Clearly, we could not afford to break down every time we helped a wailing mother bury her baby. We could not let our hearts break every time we looked into the desperate eyes of a starving child the age of my sons. At the same time, we refused to let ourselves become people who didn’t share the grief and pain of those around us. We struggled to steel our emotions without hardening our hearts. That was not easily done.

Wrestling daily with such difficult dilemmas made relief work as emotionally draining as it was physically taxing. Most days there was no rest. During the day, the tropical heat was devastating. Being busy kept us from thinking about the tragic pain of the Somalis.
In the dark of night, however, there was no busyness to keep us from thinking about the pain. Often, I found refuge and relief by dragging my sleeping bag out onto the flat rooftop of the villa where we stayed. There, under the stars, an ocean breeze provided blessed relief from the oppressive heat and also kept the mosquitoes at bay. That breeze, plus the view over the compound walls of Mogadishu in the moonlight, provided a stark contrast to the fury of gunfire and the flash of exploding mortars that nightly lit up the sky over the city.
Human beings are adaptable creatures. Somehow, I adapted to this world. I learned to sleep through the gunfire and explosions. But I never let my guard down. Even at night, my senses seemed to stay alert and tuned to the smallest nuance of sound or movement. I wasn’t aware of it at the time, but it was impossible to relax.

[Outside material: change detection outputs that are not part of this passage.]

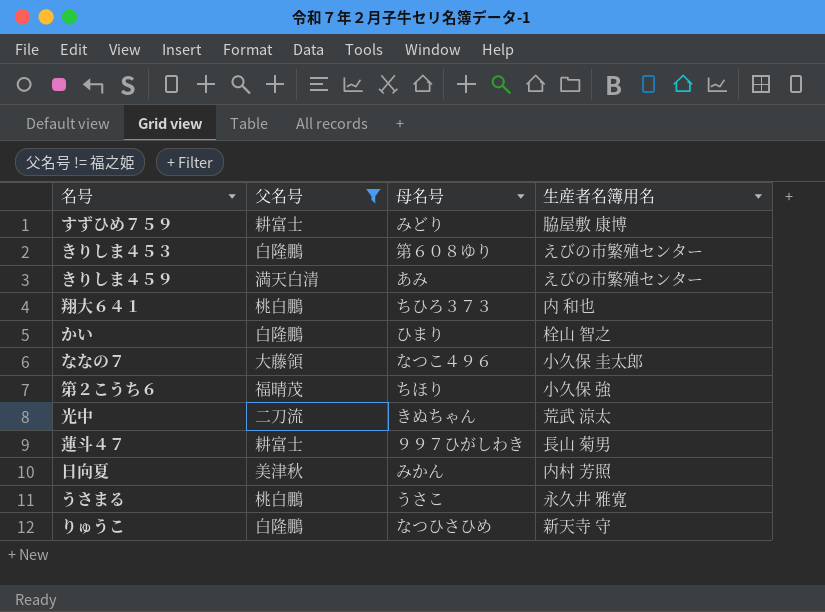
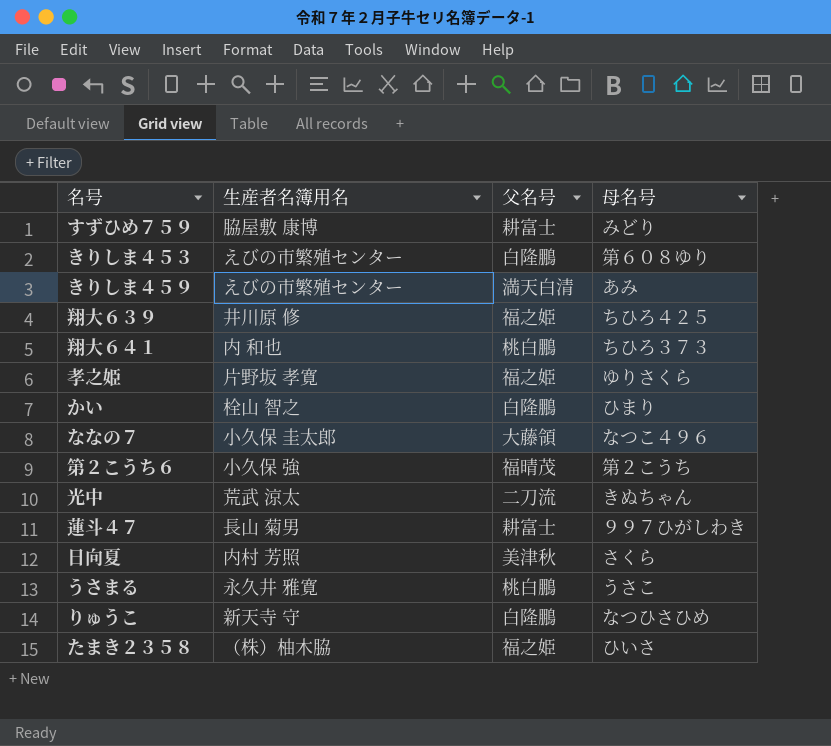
filter: 父名号 != 福之姫 -> none
column 生産者名簿用名 | position: 4 -> 2
第２こうち６ | 母名号: ちほり -> 第２こうち
日向夏 | 母名号: みかん -> さくら

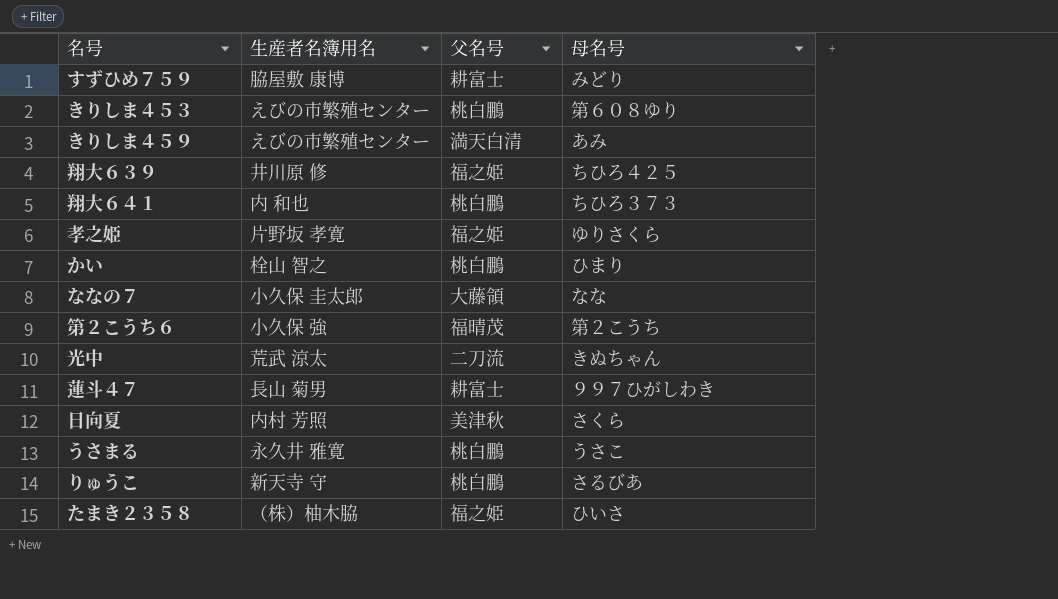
きりしま４５３ | 父名号: 白隆鵬 -> 桃白鵬
かい | 父名号: 白隆鵬 -> 桃白鵬
ななの７ | 母名号: なつこ４９６ -> なな
りゅうこ | 父名号: 白隆鵬 -> 桃白鵬
りゅうこ | 母名号: なつひさひめ -> さるびあ

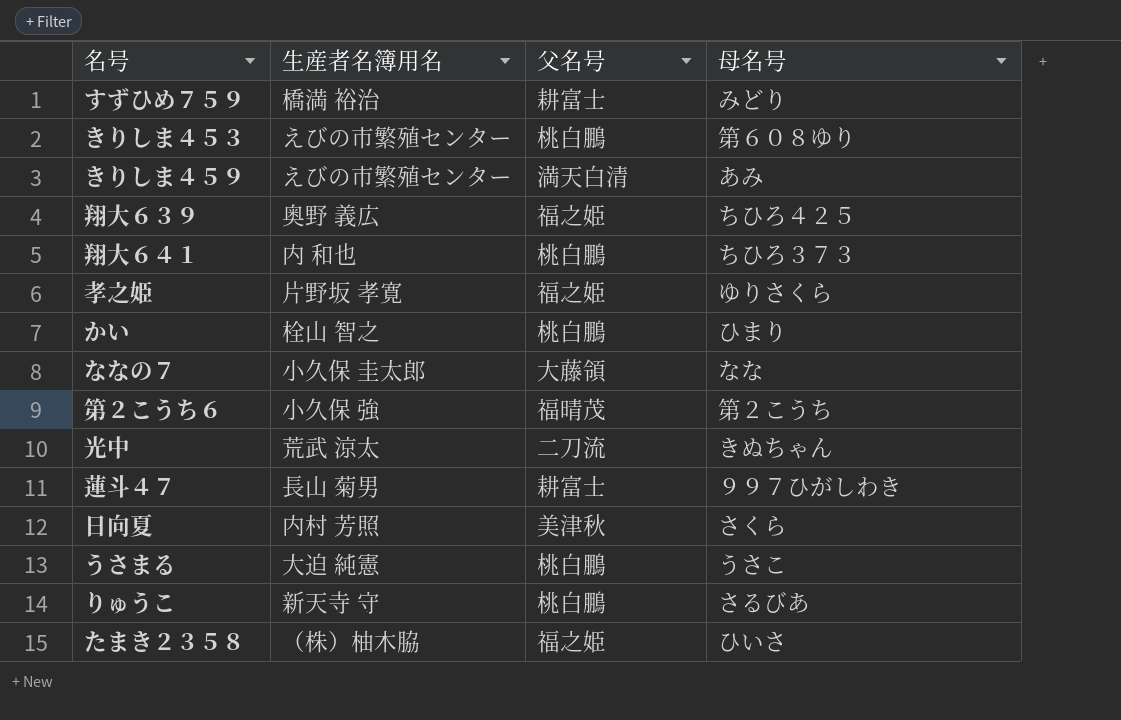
すずひめ７５９ | 生産者名簿用名: 脇屋敷 康博 -> 橋満 裕治
翔大６３９ | 生産者名簿用名: 井川原 修 -> 奥野 義広
うさまる | 生産者名簿用名: 永久井 雅寛 -> 大迫 純憲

We knew that everything that we were doing required risk. Over time, however, it became difficult to determine which risks were acceptable—and which risks were to be avoided. Over the past few months, we had increased our staff. Other people had joined us to supplement our Somali staff and help us administer our growing relief work. At first, we relied on western workers from other African countries who we could bring to Somalia. We assumed that people with some experience living in challenging settings would be better prepared for the situation in Somalia.
One day I welcomed one of our first American staff couples to our Mogadishu headquarters. I gave Nathan and Leah a quick tour of the compound and then took them up to the roof for a look at Mogadishu.

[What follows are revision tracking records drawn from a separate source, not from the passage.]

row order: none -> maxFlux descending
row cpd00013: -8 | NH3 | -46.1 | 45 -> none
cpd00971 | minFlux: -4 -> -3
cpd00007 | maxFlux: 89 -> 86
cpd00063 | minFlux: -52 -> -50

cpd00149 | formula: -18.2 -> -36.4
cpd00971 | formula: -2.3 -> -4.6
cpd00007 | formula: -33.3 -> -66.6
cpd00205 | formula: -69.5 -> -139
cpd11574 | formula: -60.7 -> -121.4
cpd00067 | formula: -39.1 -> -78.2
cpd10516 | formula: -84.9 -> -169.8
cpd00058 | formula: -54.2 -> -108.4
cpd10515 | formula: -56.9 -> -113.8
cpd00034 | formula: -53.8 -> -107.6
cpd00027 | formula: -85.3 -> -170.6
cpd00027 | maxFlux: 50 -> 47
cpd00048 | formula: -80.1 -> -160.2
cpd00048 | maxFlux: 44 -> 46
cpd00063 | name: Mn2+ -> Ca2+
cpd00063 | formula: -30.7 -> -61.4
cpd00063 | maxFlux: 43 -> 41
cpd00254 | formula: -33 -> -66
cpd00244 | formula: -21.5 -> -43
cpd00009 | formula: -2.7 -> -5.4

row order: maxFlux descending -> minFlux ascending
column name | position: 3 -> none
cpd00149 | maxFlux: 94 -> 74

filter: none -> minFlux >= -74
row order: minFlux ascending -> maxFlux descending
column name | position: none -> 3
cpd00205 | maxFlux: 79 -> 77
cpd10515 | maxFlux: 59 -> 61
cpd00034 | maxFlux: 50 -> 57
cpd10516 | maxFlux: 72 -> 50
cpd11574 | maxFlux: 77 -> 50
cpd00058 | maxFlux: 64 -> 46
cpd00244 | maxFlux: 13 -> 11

As I showed Nathan the water tanks and the radio antennae, Leah walked toward the edge of the rooftop to get a better look at the compound below. “My goodness, listen to that!” she exclaimed. “The mosquitoes certainly are bad here!”
My heart clenched the instant her words registered in my mind. I realized that there would be no mosquitoes in the middle of the day. As I instinctively rushed toward Leah, I began to hear what she was hearing. As calmly as I could, I said, “Leah, those aren’t mosquitoes that you’re hearing. Those are bullets.” Before I could say more, Leah had already dropped flat and was belly-crawling back to the doorway. That was Leah’s welcome to Somalia; she had to adapt in a hurry and she did it well.

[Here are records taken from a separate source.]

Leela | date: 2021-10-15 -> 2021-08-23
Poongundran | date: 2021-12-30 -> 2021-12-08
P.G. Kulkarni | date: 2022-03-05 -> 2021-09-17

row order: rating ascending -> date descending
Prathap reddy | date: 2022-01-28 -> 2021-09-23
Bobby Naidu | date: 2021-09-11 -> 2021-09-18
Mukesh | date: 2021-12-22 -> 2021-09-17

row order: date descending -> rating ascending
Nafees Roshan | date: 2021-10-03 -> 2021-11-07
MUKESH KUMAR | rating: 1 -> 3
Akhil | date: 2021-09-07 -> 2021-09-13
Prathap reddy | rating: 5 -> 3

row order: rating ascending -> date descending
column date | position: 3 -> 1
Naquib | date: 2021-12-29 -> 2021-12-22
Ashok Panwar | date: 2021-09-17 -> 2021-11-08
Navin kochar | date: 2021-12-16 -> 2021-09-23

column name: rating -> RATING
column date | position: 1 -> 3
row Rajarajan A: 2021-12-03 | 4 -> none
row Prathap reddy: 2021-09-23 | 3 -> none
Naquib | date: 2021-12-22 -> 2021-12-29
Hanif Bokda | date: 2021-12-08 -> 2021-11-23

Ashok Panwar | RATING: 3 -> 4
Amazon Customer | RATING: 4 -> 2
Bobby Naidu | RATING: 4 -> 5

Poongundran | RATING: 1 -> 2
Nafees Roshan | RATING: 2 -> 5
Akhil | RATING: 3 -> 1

We struggled to remember what was normal. We realized that we were being forced to adapt to a situation that was impossible even to comprehend. We felt certain that we were exactly where we needed to be, exactly where God wanted us to be. But, almost daily, we wondered why God would allow such suffering and pain. The human element in that pain was clear: corruption and greed and sin were obvious answers to our question. What we couldn’t see quite so clearly, at the time, was the love and power of God. Was God in Somalia? Where? What was He doing? How bad would the situation have to get before He would dramatically intervene?
We made a conscious choice to be salt and light in a place gone mad. And we prayed that, somehow, the light would shine in the midst of this dark insanity.